Earlier this month, the House of Representatives passed legislation requiring TikTok to divest itself of CCP control or face a ban in the U.S. The bill, led by House China Select Committee Chair Rep. Mike Gallagher, R-Wis., and ranking member Rep. Raja Krishnamoorthi, D-Ill., would block TikTok in the U.S. if its parent company, Bytedance, does not divest within 165 days of passage. Critics of TikTok have long raised national security concerns, citing worries about the Chinese government’s potential access to sensitive user data through its control over Bytedance. Despite TikTok’s denial of providing such access, China hawks have expressed concerns about the app’s popularity among young Americans as a platform for Chinese influence.
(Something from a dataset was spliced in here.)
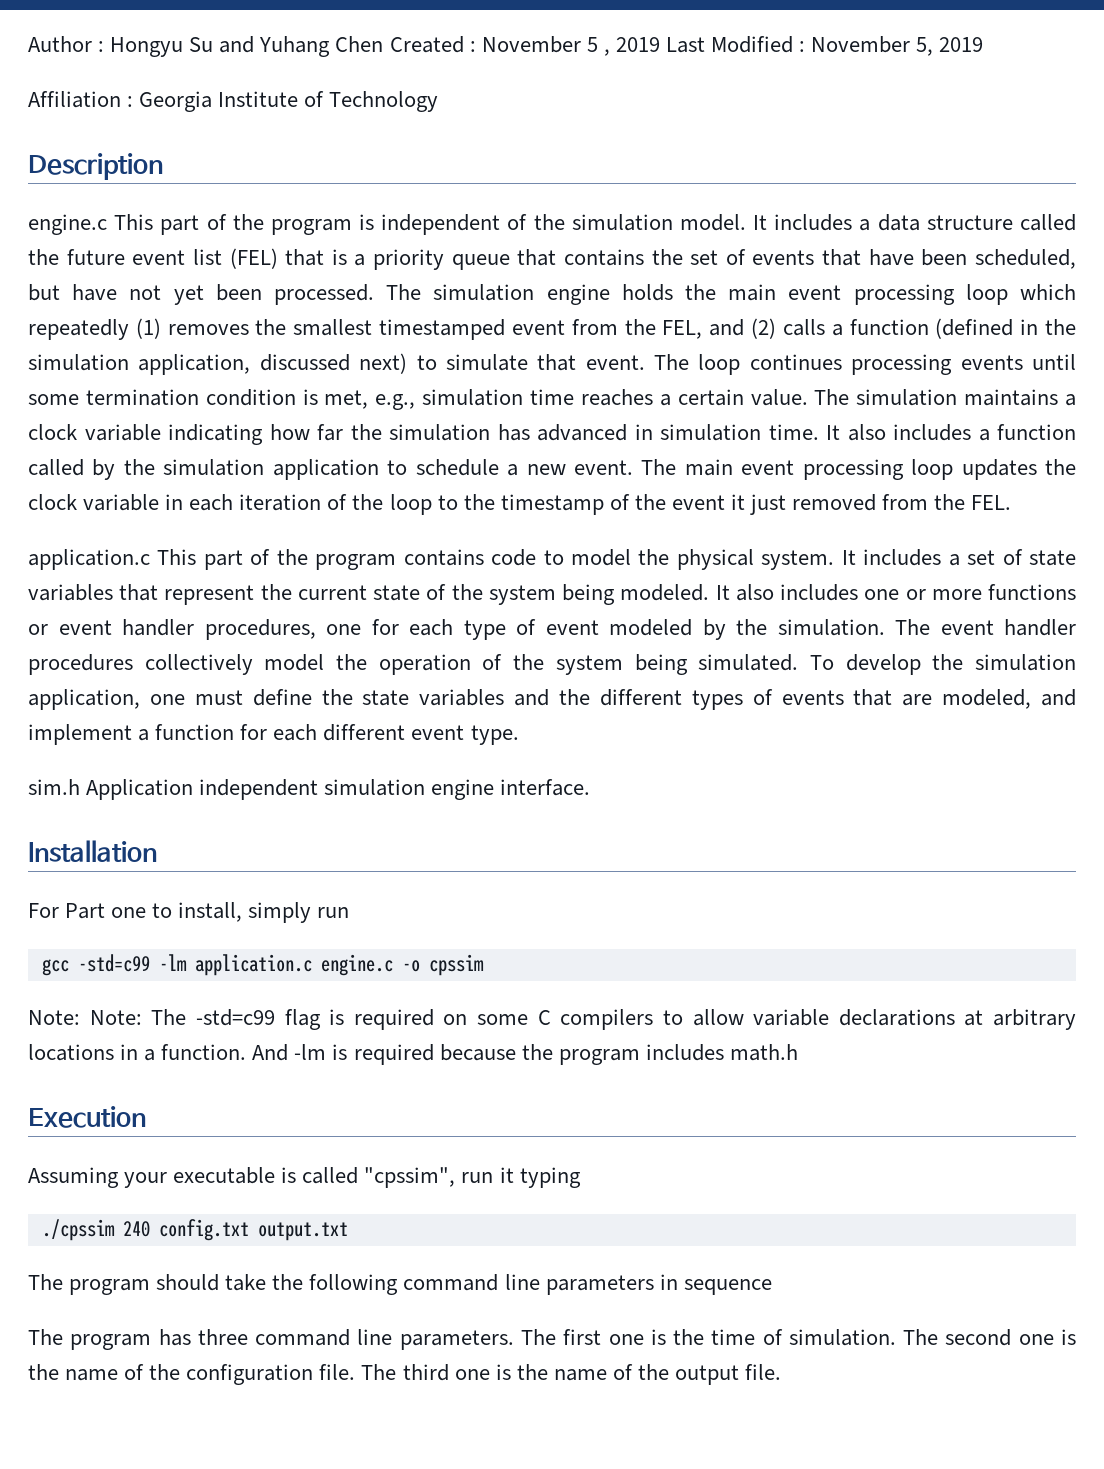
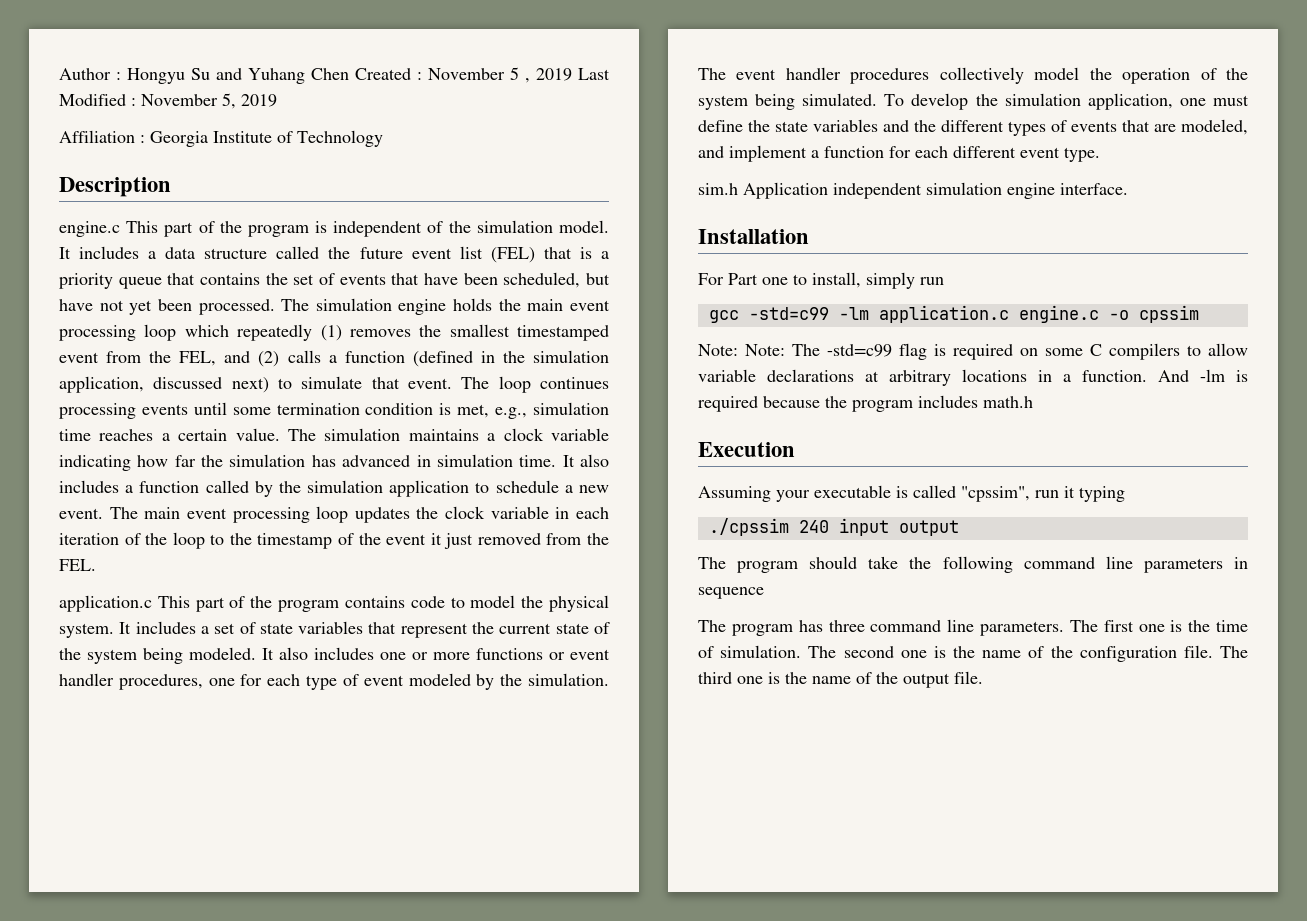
[158,1219,348,1241] config.txt output.txt -> [838,518,959,536] input output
Opponents of the bill, including young people and activists, have actively protested against restrictions on TikTok. Prior to the House vote, Congress received a flood of phone calls and messages from those urging lawmakers not to restrict the platform. Some callers even made threats of suicide, expressing their reliance on TikTok for daily use. Rep. Chip Roy, one of the bill’s lead co-sponsors, shared that the intense reaction to the potential ban resembled a fervent response akin to an addiction support group. Despite the backlash, the bill passed through the House with a strongly bipartisan vote of 352-65.

The House legislation targeting TikTok is part of a larger scrutiny of Chinese technology companies operating in the U.S. Lawmakers have raised concerns about potential national security threats and data privacy issues associated with these companies, particularly those with ties to the Chinese Communist Party. Calls for TikTok to be sold to a company without CCP ties have intensified as a strategy to mitigate these risks. The bill’s sponsors emphasized the importance of protecting American interests and technological assets from foreign influence, especially through popular social media platforms like TikTok.

Critics of TikTok’s potential ban argue that it would infringe on free speech and limit access to a popular platform for millions of Americans. The app has garnered a massive following, particularly among young users who value its entertainment and social interaction features. As the debate over TikTok’s ownership and potential ban continues, stakeholders from various sectors are closely monitoring developments and advocating for outcomes that balance national security concerns with user interests. The bipartisan support for the House bill reflects a collective effort to address cybersecurity threats posed by foreign entities while navigating the complexities of digital technology and social media influence.